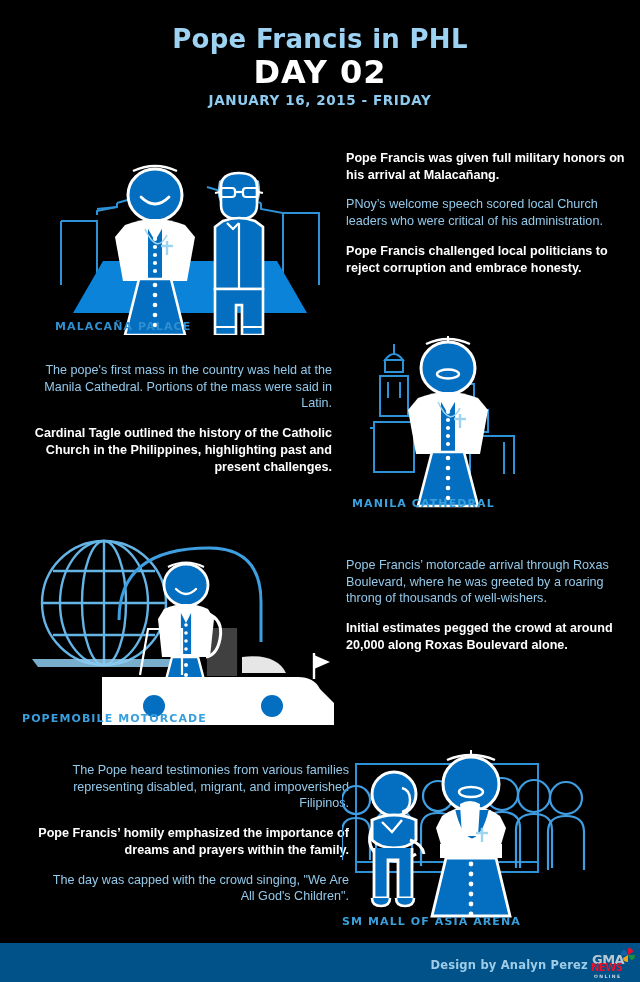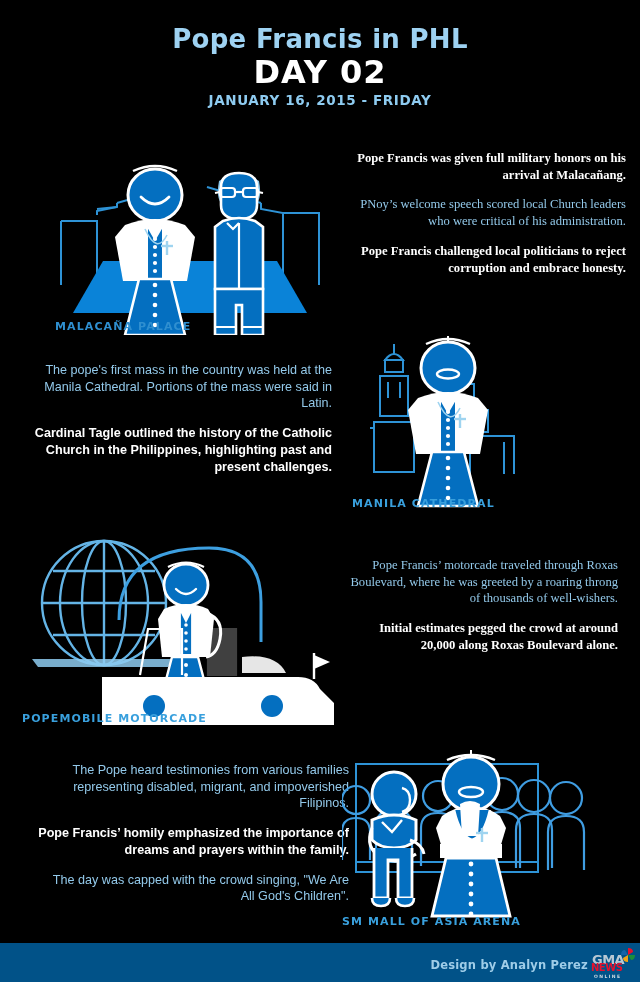--- a/index.html
+++ b/index.html
@@ -65,7 +65,7 @@
   .para.white  { color: #ffffff; font-weight: bold; }
   .para.light  { color: #93c9ea; font-weight: normal; }
 
-  .tb-left  { text-align: right; font-family: Liberation Serif, serif; }
+  .tb-left  { text-align: left; }
   .tb-right { text-align: right; }
 
   

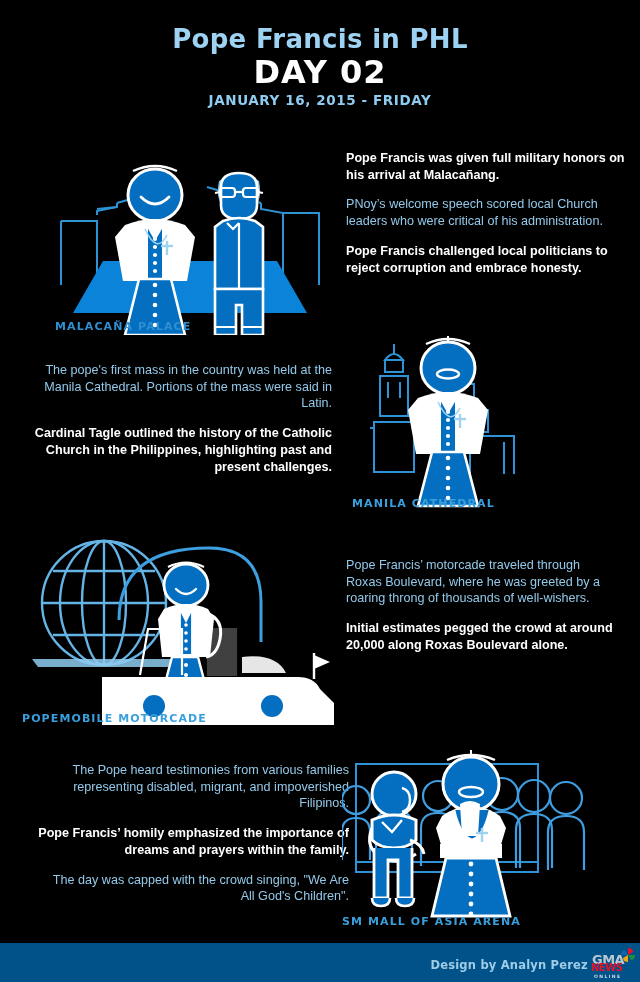--- a/index.html
+++ b/index.html
@@ -360,7 +360,7 @@
   </div>
 
   <div class="textblock tb-left" id="block-motorcade">
-    <p class="para light">Pope Francis’ motorcade traveled through Roxas Boulevard, where he was greeted by a roaring throng of thousands of well-wishers.</p>
+    <p class="para light">Pope Francis’ motorcade arrival through Roxas Boulevard, where he was greeted by a roaring throng of thousands of well-wishers.</p>
     <p class="para white">Initial estimates pegged the crowd at around 20,000 along Roxas Boulevard alone.</p>
   </div>
 

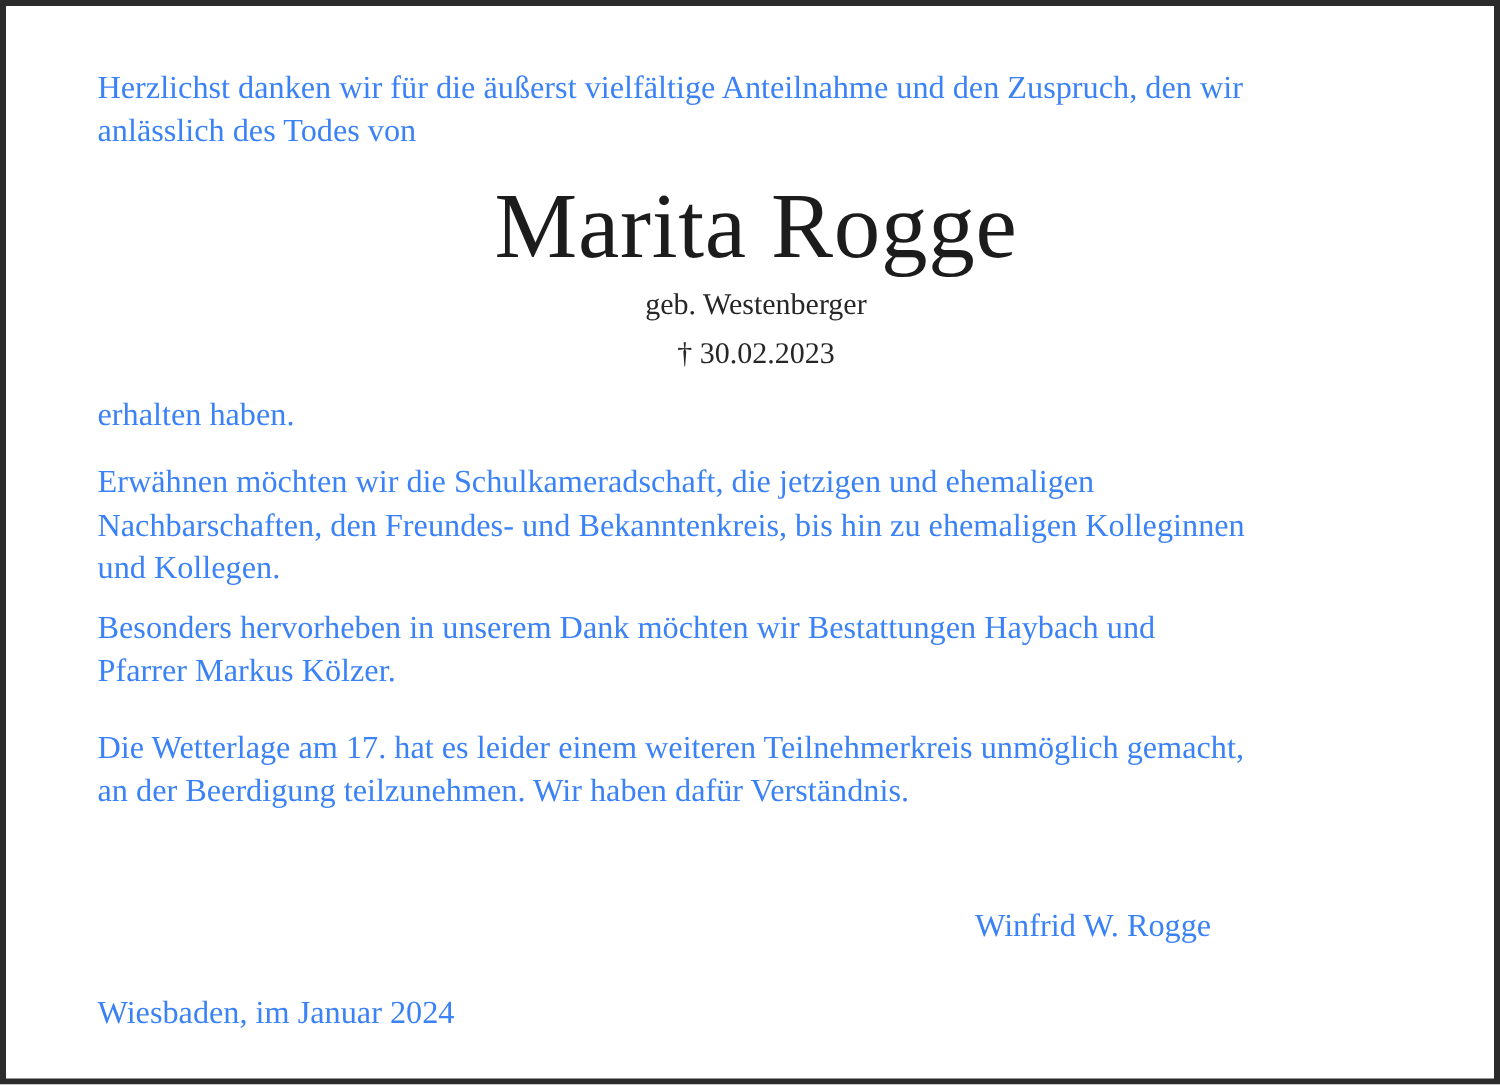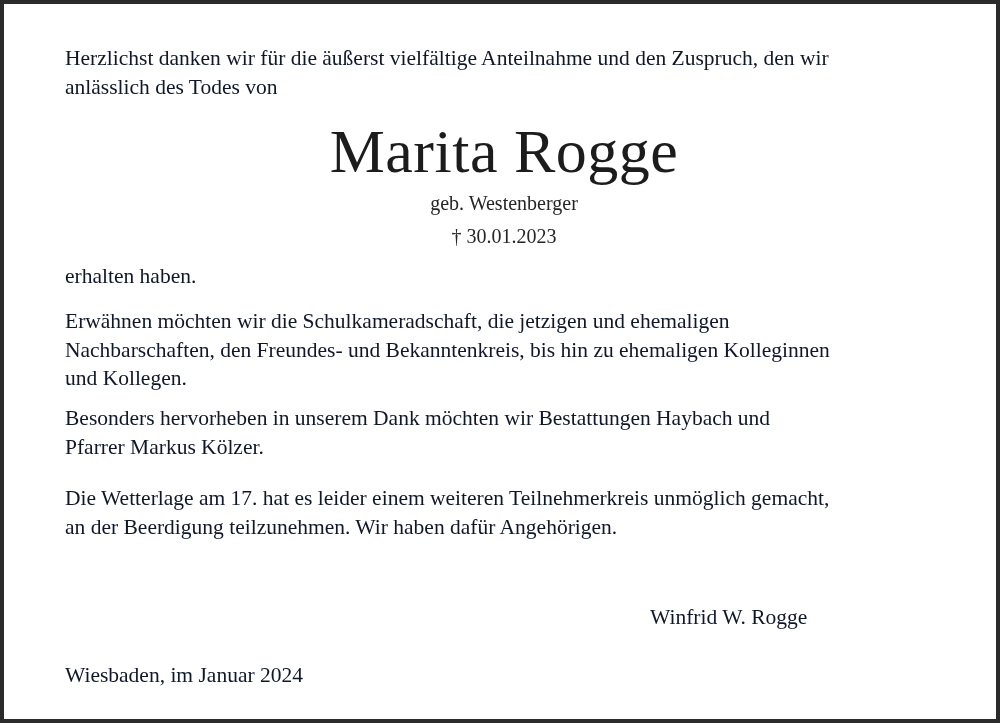--- a/index.html
+++ b/index.html
@@ -14,7 +14,7 @@
   .txt {
     position: absolute;
     font-family: "Liberation Serif", "DejaVu Serif", serif;
-    color: #0f172a;
+    color: #3b82f6;
     font-size: 21.5px;
     line-height: 28.5px;
     white-space: nowrap;

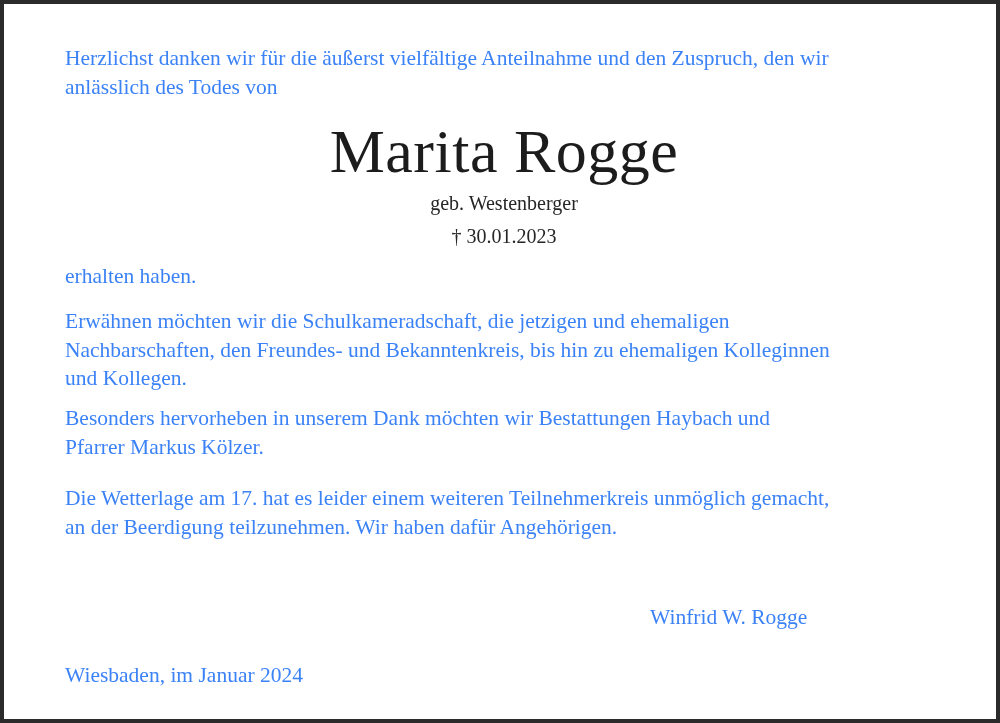--- a/index.html
+++ b/index.html
@@ -65,7 +65,7 @@
 
   <div class="death">
     <span>†</span>
-    <span>30.01.2023</span>
+    <span>30.02.2023</span>
   </div>
 
   <div class="txt received">erhalten haben.</div>

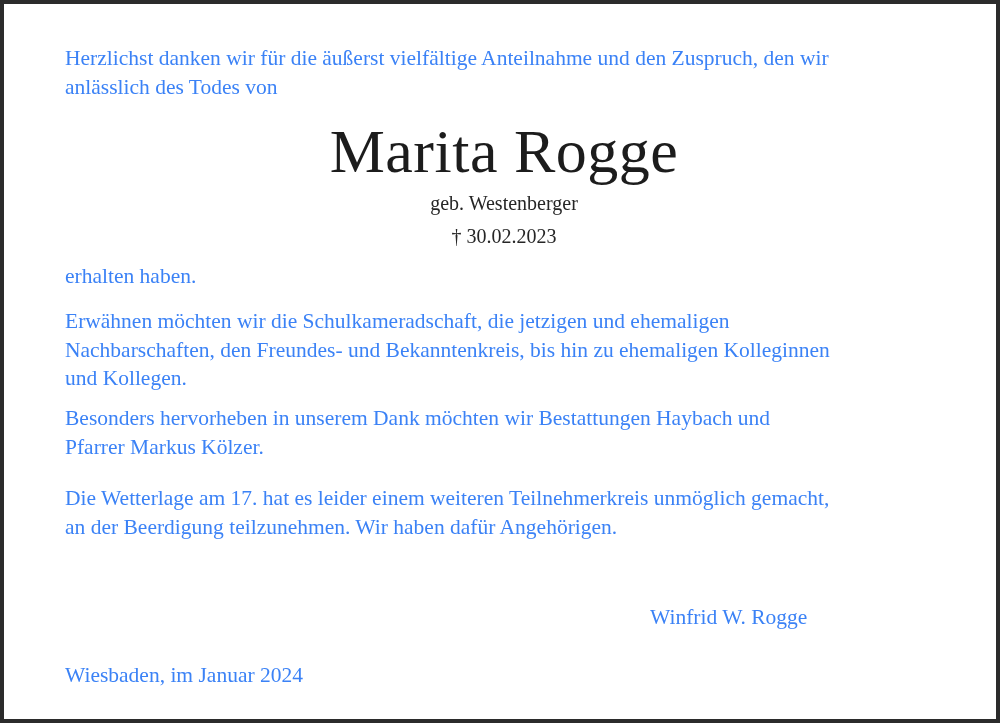--- a/index.html
+++ b/index.html
@@ -83,7 +83,7 @@
 
   <div class="txt para3">
     <span class="line">Die Wetterlage am 17. hat es leider einem weiteren Teilnehmerkreis unmöglich gemacht,</span>
-    <span class="line">an der Beerdigung teilzunehmen. Wir haben dafür Angehörigen.</span>
+    <span class="line">an der Beerdigung teilzunehmen. Wir haben dafür Verständnis.</span>
   </div>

-- Brief --
Pull every line containing "where" from the material above.

-- Task solution --
-    <p class="para light">Pope Francis’ motorcade traveled through Roxas Boulevard, where he was greeted by a roaring throng of thousands of well-wishers.</p>
+    <p class="para light">Pope Francis’ motorcade arrival through Roxas Boulevard, where he was greeted by a roaring throng of thousands of well-wishers.</p>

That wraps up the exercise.